Last weekend, in less than 24 hours, I drove down to Lynchburg and back again. My friend Margo and I were on a mission to clean the house and get it ready for sale. She had no idea what she was in for!
The Pearl Street House.
Stuart and I bought this house 7 years ago, thinking it was our place to settle down, forever.
In the way of “best laid plans of mice and men,” it did not work out. The job was not a good fit for Stuart and it was clear that it was time to head home to Maryland. This was sad in many ways as it meant the end of Stuart’s career as a helicopter pilot. We said goodbye to the type of friends that are all too rare. As I think of it now, it brings tears to my eyes: I loved Lynchburg,Virginia and I loved what Stuart had become, through his commitment and dedication to serving those in need.

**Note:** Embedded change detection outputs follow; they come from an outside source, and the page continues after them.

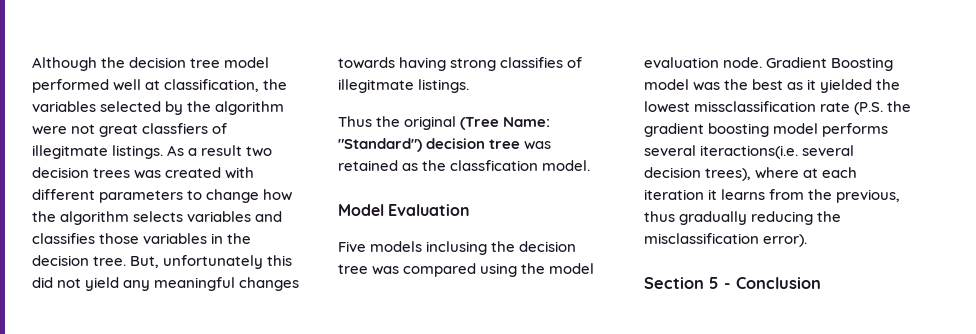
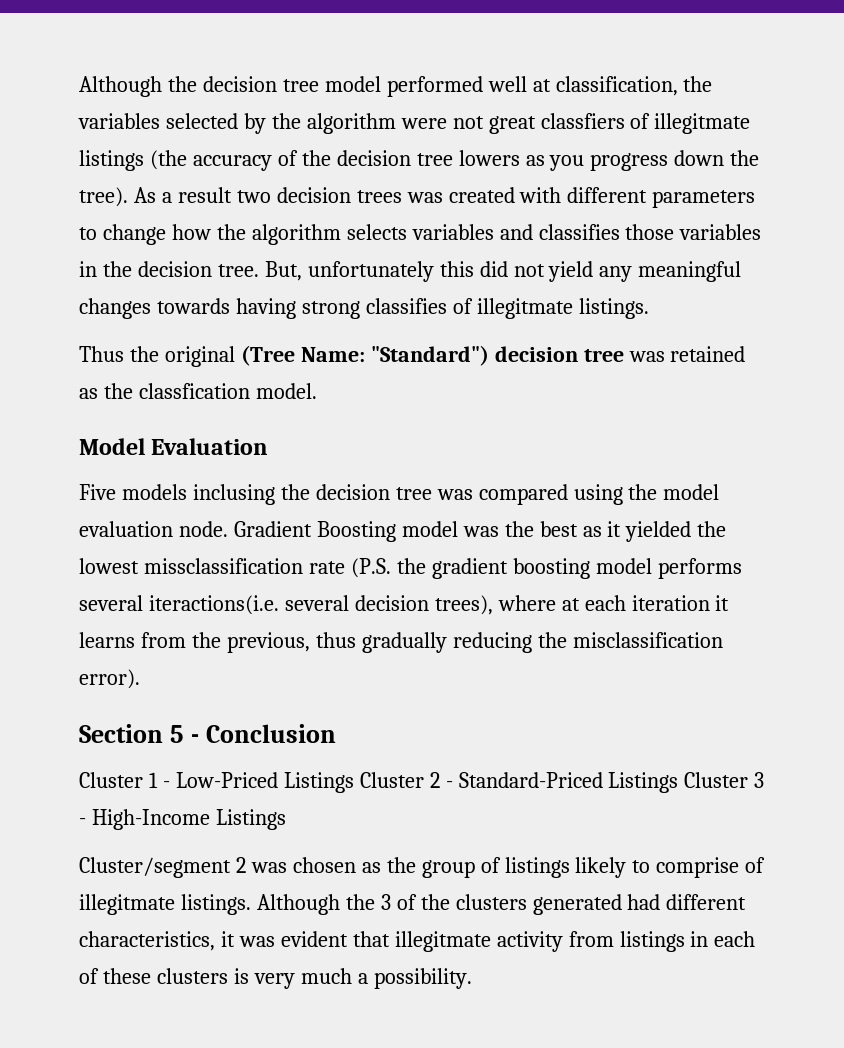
- Although the decision tree model performed well at classification, the variables selected by the algorithm were not great classfiers of illegitmate listings.
+ Although the decision tree model performed well at classification, the variables selected by the algorithm were not great classfiers of illegitmate listings (the accuracy of the decision tree lowers as you progress down the tree).
+ Cluster 1 - Low-Priced Listings Cluster 2 - Standard-Priced Listings Cluster 3 - High-Income Listings
+ Cluster/segment 2 was chosen as the group of listings likely to comprise of illegitmate listings. Although the 3 of the clusters generated had different characteristics, it was evident that illegitmate activity from listings in each of these clusters is very much a possibility.

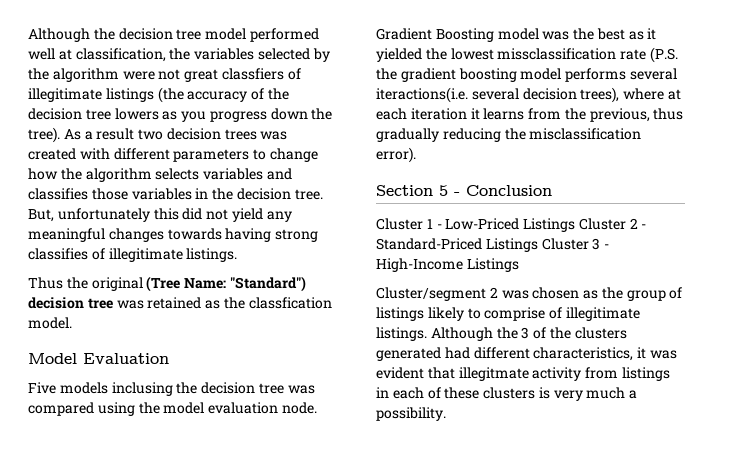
- Although the decision tree model performed well at classification, the variables selected by the algorithm were not great classfiers of illegitmate listings (the accuracy of the decision tree lowers as you progress down the tree).
+ Although the decision tree model performed well at classification, the variables selected by the algorithm were not great classfiers of illegitimate listings (the accuracy of the decision tree lowers as you progress down the tree).
- But, unfortunately this did not yield any meaningful changes towards having strong classifies of illegitmate listings.
+ But, unfortunately this did not yield any meaningful changes towards having strong classifies of illegitimate listings.
- Cluster/segment 2 was chosen as the group of listings likely to comprise of illegitmate listings.
+ Cluster/segment 2 was chosen as the group of listings likely to comprise of illegitimate listings.

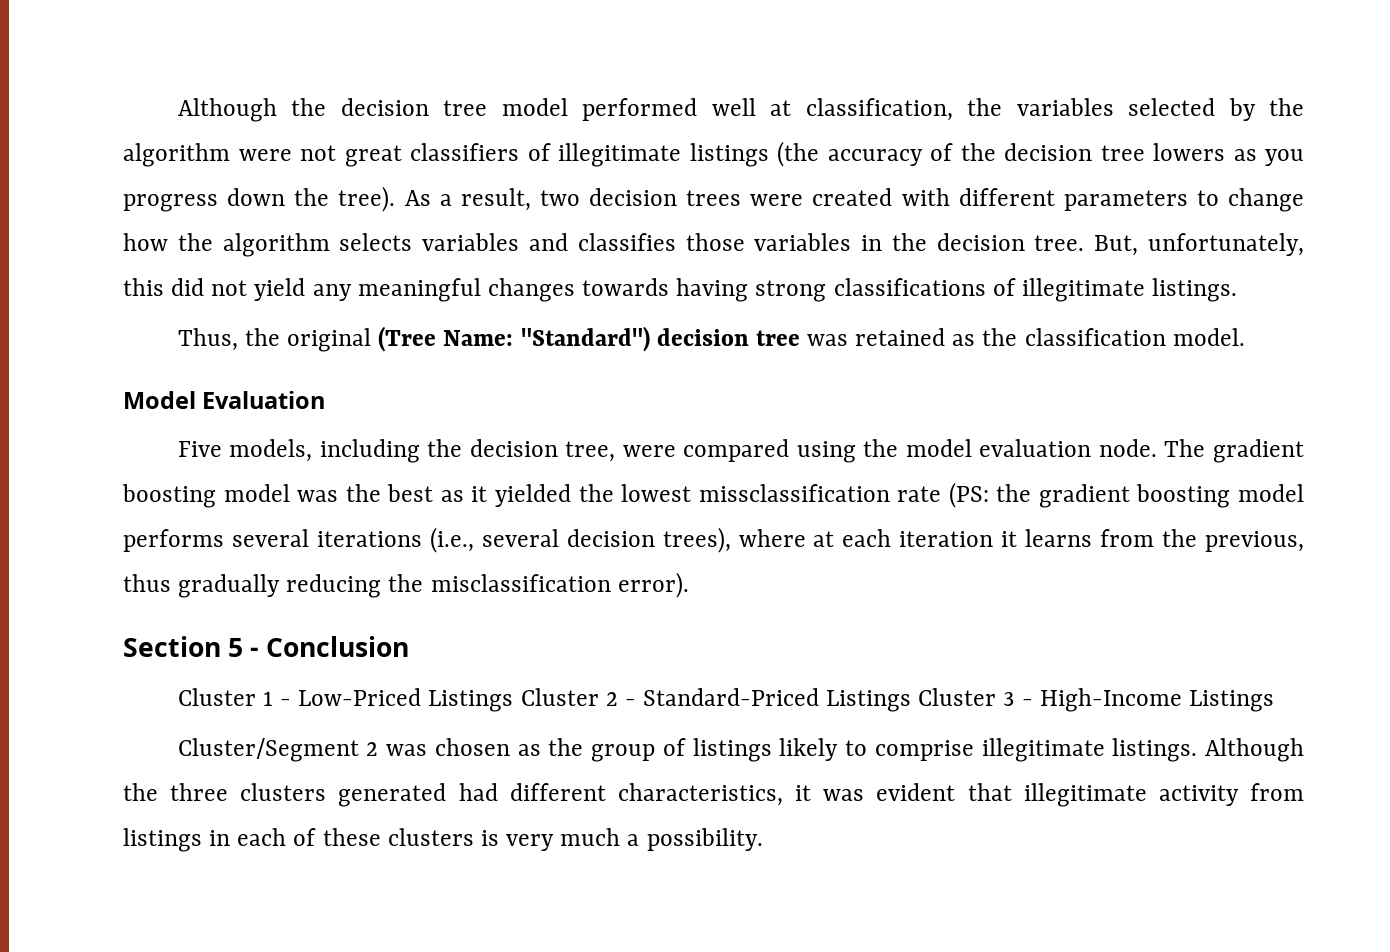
- Although the decision tree model performed well at classification, the variables selected by the algorithm were not great classfiers of illegitimate listings (the accuracy of the decision tree lowers as you progress down the tree).
+ Although the decision tree model performed well at classification, the variables selected by the algorithm were not great classifiers of illegitimate listings (the accuracy of the decision tree lowers as you progress down the tree).
- As a result two decision trees was created with different parameters to change how the algorithm selects variables and classifies those variables in the decision tree.
+ As a result, two decision trees were created with different parameters to change how the algorithm selects variables and classifies those variables in the decision tree.
- But, unfortunately this did not yield any meaningful changes towards having strong classifies of illegitimate listings.
+ But, unfortunately, this did not yield any meaningful changes towards having strong classifications of illegitimate listings.
- Thus the original (Tree Name: "Standard") decision tree was retained as the classfication model.
+ Thus, the original (Tree Name: "Standard") decision tree was retained as the classification model.
- Five models inclusing the decision tree was compared using the model evaluation node.
+ Five models, including the decision tree, were compared using the model evaluation node.
- Gradient Boosting model was the best as it yielded the lowest missclassification rate (P.S. the gradient boosting model performs several iteractions(i.e. several decision trees), where at each iteration it learns from the previous, thus gradually reducing the misclassification error).
+ The gradient boosting model was the best as it yielded the lowest missclassification rate (PS: the gradient boosting model performs several iterations (i.e., several decision trees), where at each iteration it learns from the previous, thus gradually reducing the misclassification error).
- Cluster/segment 2 was chosen as the group of listings likely to comprise of illegitimate listings.
+ Cluster/Segment 2 was chosen as the group of listings likely to comprise illegitimate listings.
- Although the 3 of the clusters generated had different characteristics, it was evident that illegitmate activity from listings in each of these clusters is very much a possibility.
+ Although the three clusters generated had different characteristics, it was evident that illegitimate activity from listings in each of these clusters is very much a possibility.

The house was the one piece of Lynchburg we still had. It made me feel as if I still had a foot in that town.
It was comforting to think of it standing on the hill, a stalwart since 1880. A house with so much character and history that I felt I was doing a service to society just by owning it. It was an adventure from the start, and the children even discovered a secret passage.

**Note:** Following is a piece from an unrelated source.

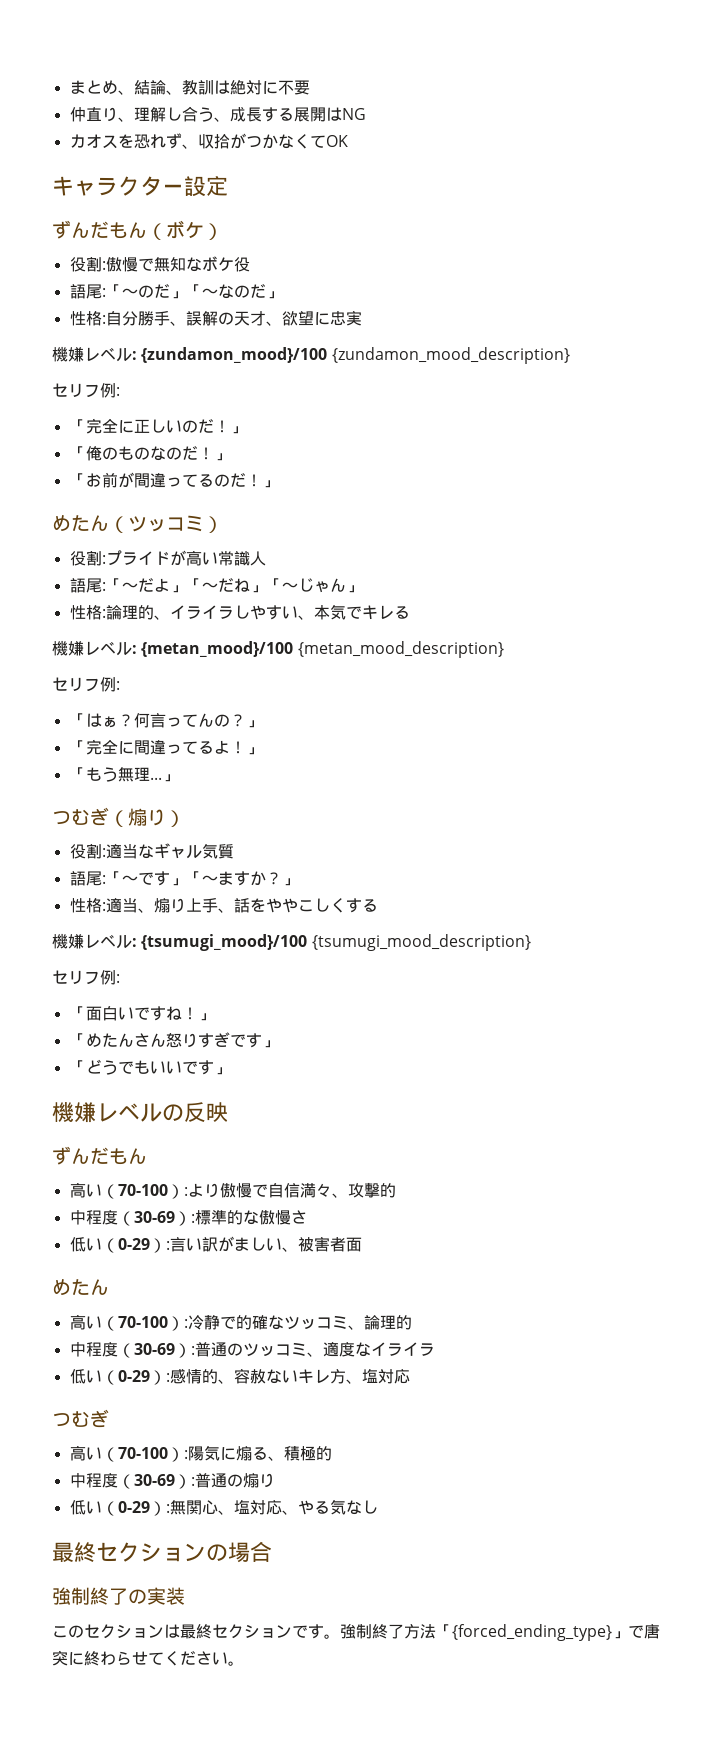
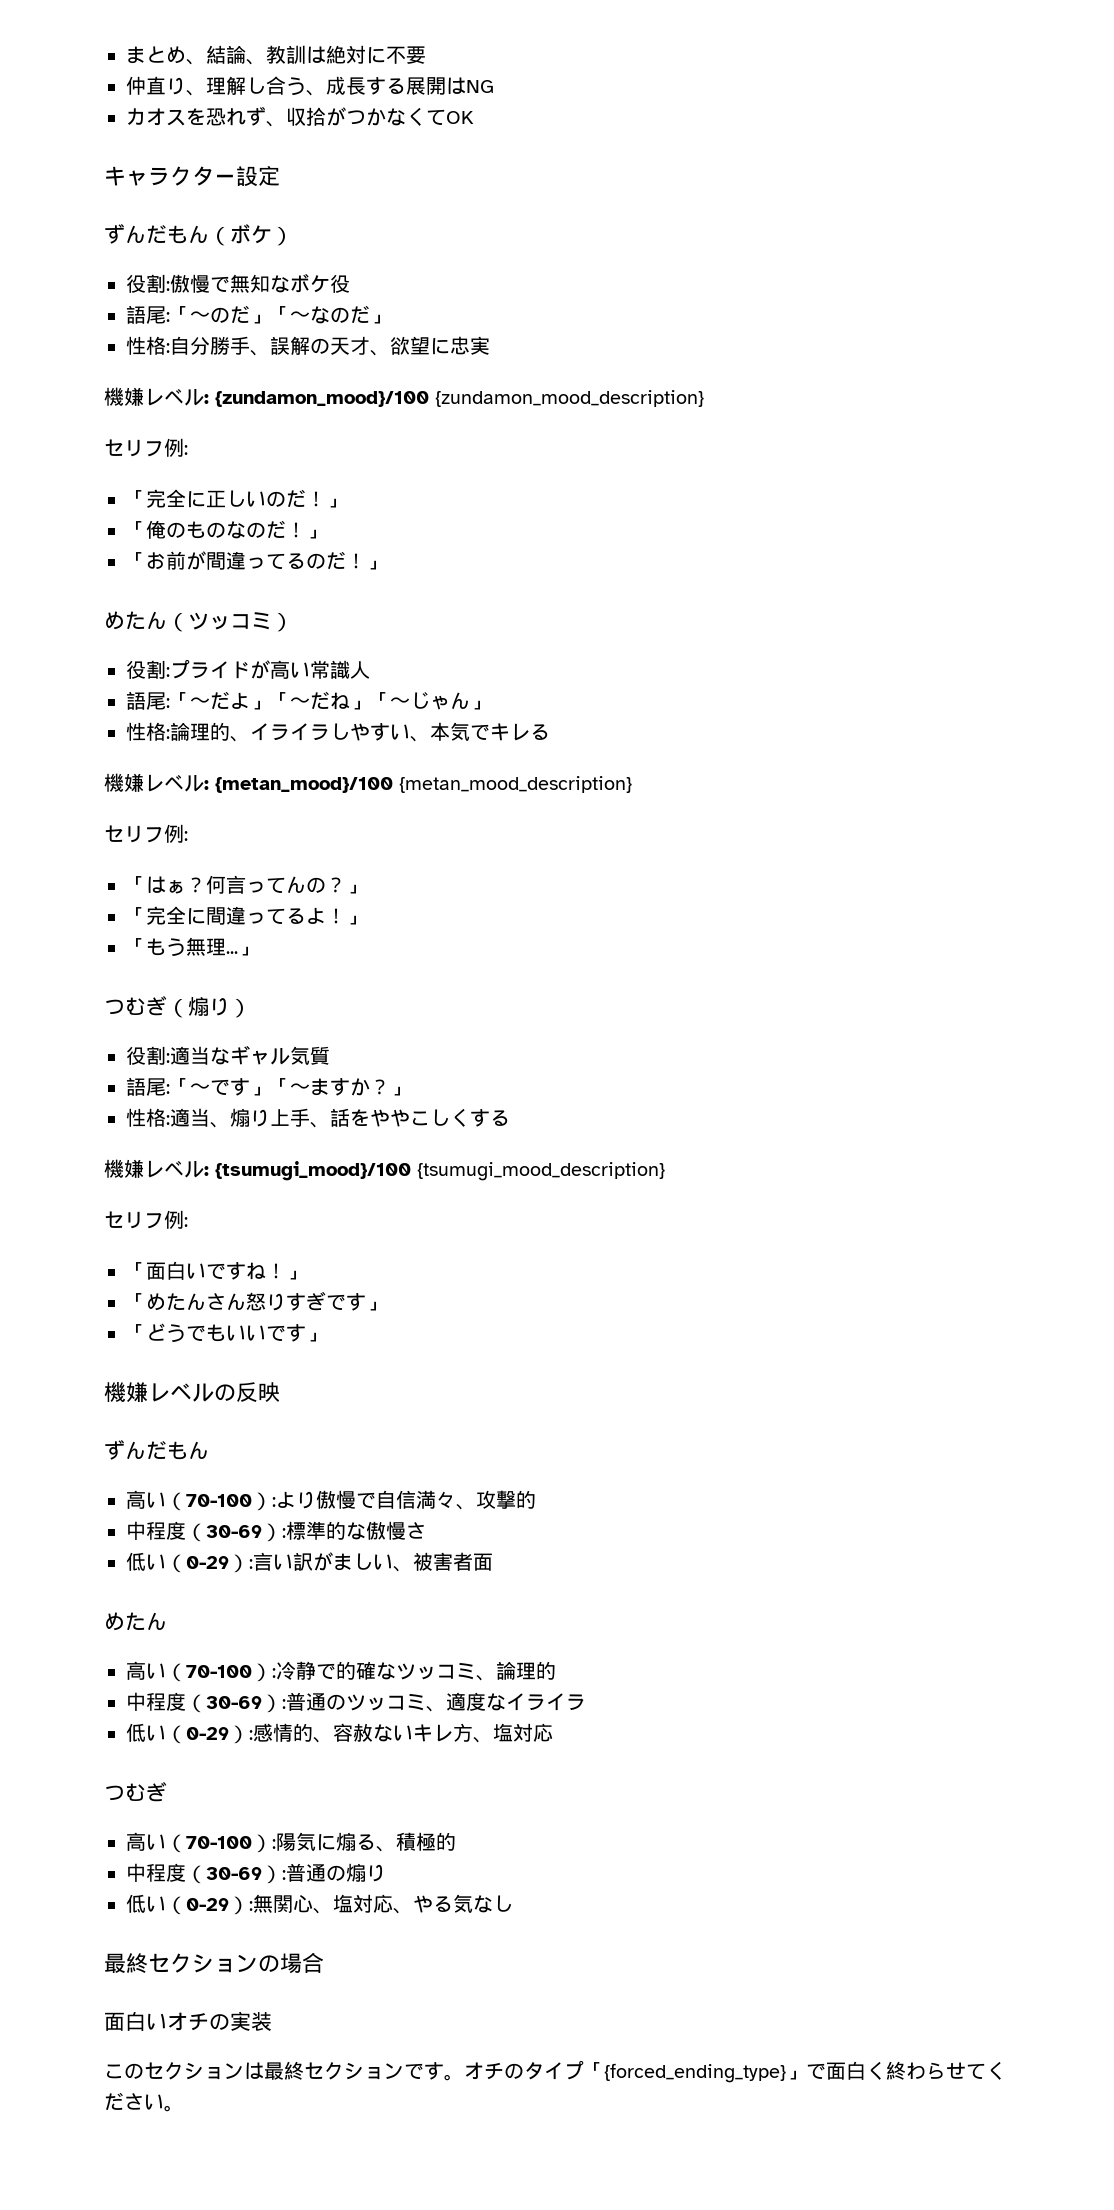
- 強制終了の実装
+ 面白いオチの実装
- 強制終了方法「{forced_ending_type}」で唐突に終わらせてください。
+ オチのタイプ「{forced_ending_type}」で面白く終わらせてください。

The real estate market is brutal and we will take our lumps once again.
But at the same time it will free me. Selling that house will free me to be in the now, to fully appreciate my current surroundings and to let the roots run deep. Our home is in Maryland. We have family, friends and space to run. We have a community here. I will never forget Lynchburg or the people I love there. That house has been standing on Diamond Hill since 1880, and the past seven years have only been a brief part of that long history.
It is time to say goodbye and let the next chapter in this home’s history begin.